日本は京都議定書で年間6%の排出削減を義務付けられている。過去30年間に消失した日本沿岸の藻場のほぼ半分をこの方法で再生すれば、日本の年間排出量(約13億トン)の約0・5%に当たる700万トンを吸収することになるという。
現在、北海道以外にも三重県や長崎県など十数地点で実験しており、効果の継続期間などを検証していく。
【田中泰義】(毎日新聞 2010年1月4日 東京夕刊)
以前にも畠山重篤さんの「鉄が地球温暖化を防ぐ」という本の紹介しましたが、海に鉄をまいて、海藻を増やし、海からC02を吸収させようという試みがあります。
実験は試行錯誤があるようですが・・今回の新日本製鉄や東京大などの研究チームが行った実験の成功は、とてもうれしいです。
研究者の皆さん、ありがとうございます。

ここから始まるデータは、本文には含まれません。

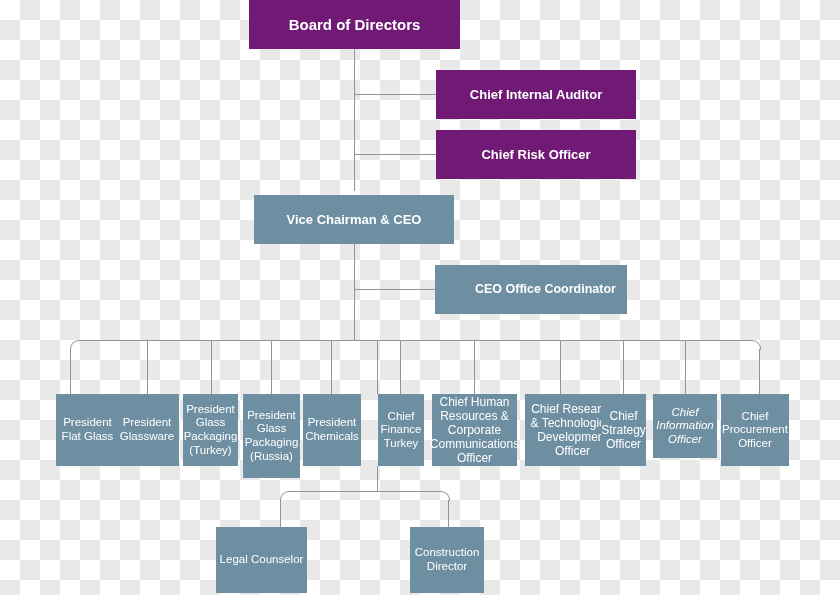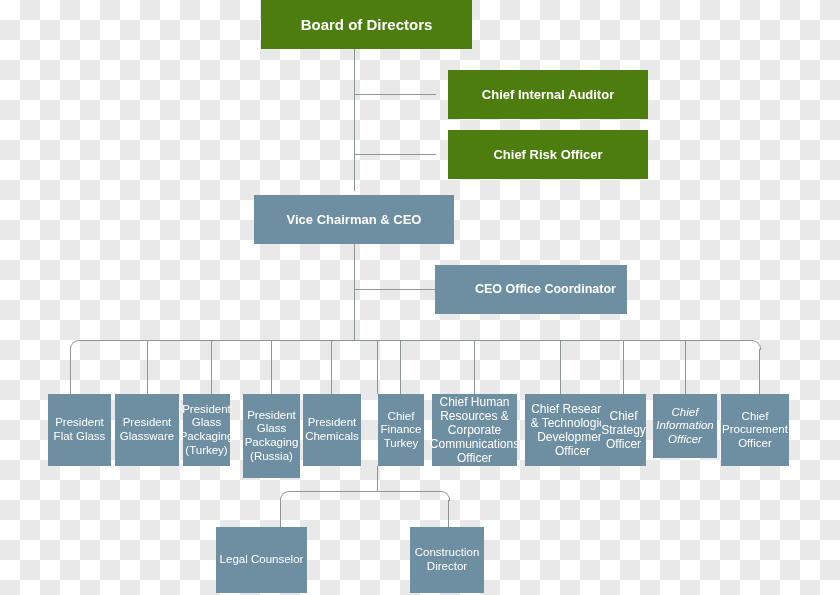--- a/index.html
+++ b/index.html
@@ -36,9 +36,8 @@
     padding: 2px 3px;
   }
   .node.blue {
-    background: #4d7c0f;
+    background: #701a75;
     font-weight: bold;
-    margin-left: 12px;
   }
   .node.slate {
     background: #6d8fa1;

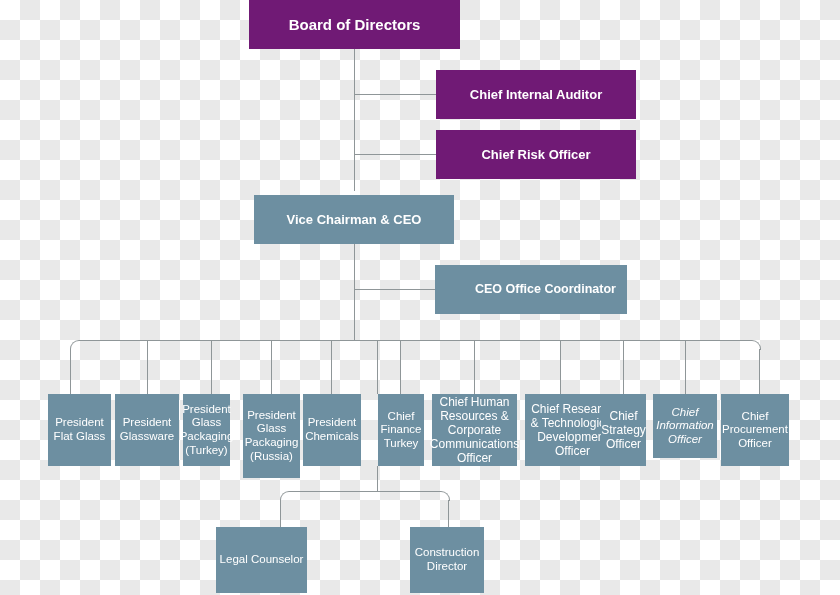--- a/index.html
+++ b/index.html
@@ -123,7 +123,7 @@
 
   <div class="node slate leaf" style="left:115px; top:394px; width:64px; height:72px;">President Glassware</div>
 
-  <div class="node slate leaf" style="left:183px; top:394px; width:47px; height:72px;">President Glass Packaging (Turkey)</div>
+  <div class="node slate leaf" style="left:183px; top:394px; width:55px; height:72px;">President Glass Packaging (Turkey)</div>
 
   <div class="node slate leaf" style="left:243px; top:394px; width:57px; height:84px;">President Glass Packaging (Russia)</div>
 

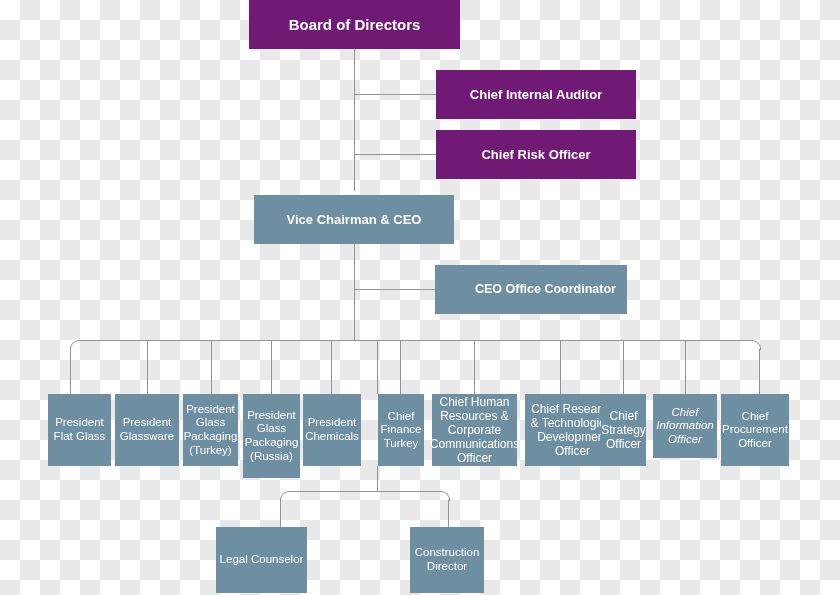--- a/index.html
+++ b/index.html
@@ -119,7 +119,7 @@
 
   <div class="node slate bold lvl3" style="left:435px; top:265px; width:192px; height:49px;padding-left:32px;">CEO Office Coordinator</div>
 
-  <div class="node slate leaf" style="left:48px; top:394px; width:63px; height:72px;">President Flat Glass</div>
+  <div class="node slate leaf" style="left:56px; top:394px; width:63px; height:72px;">President Flat Glass</div>
 
   <div class="node slate leaf" style="left:115px; top:394px; width:64px; height:72px;">President Glassware</div>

よかったですねえ。
特に今後もし、CO2排出量に比例して環境税などが導入されれば、製鉄業などは負担が増えるのは必至でしょうから、新日鉄のような取り組みが功をなせば、企業としても節税につながり、助かりますよね。
これがきっかけになって、30年前の海の環境が、戻ってくる・・・とは単純にはまだ言えないのかもしれませんが、一つ、弾みがついたことがうれしい希望です。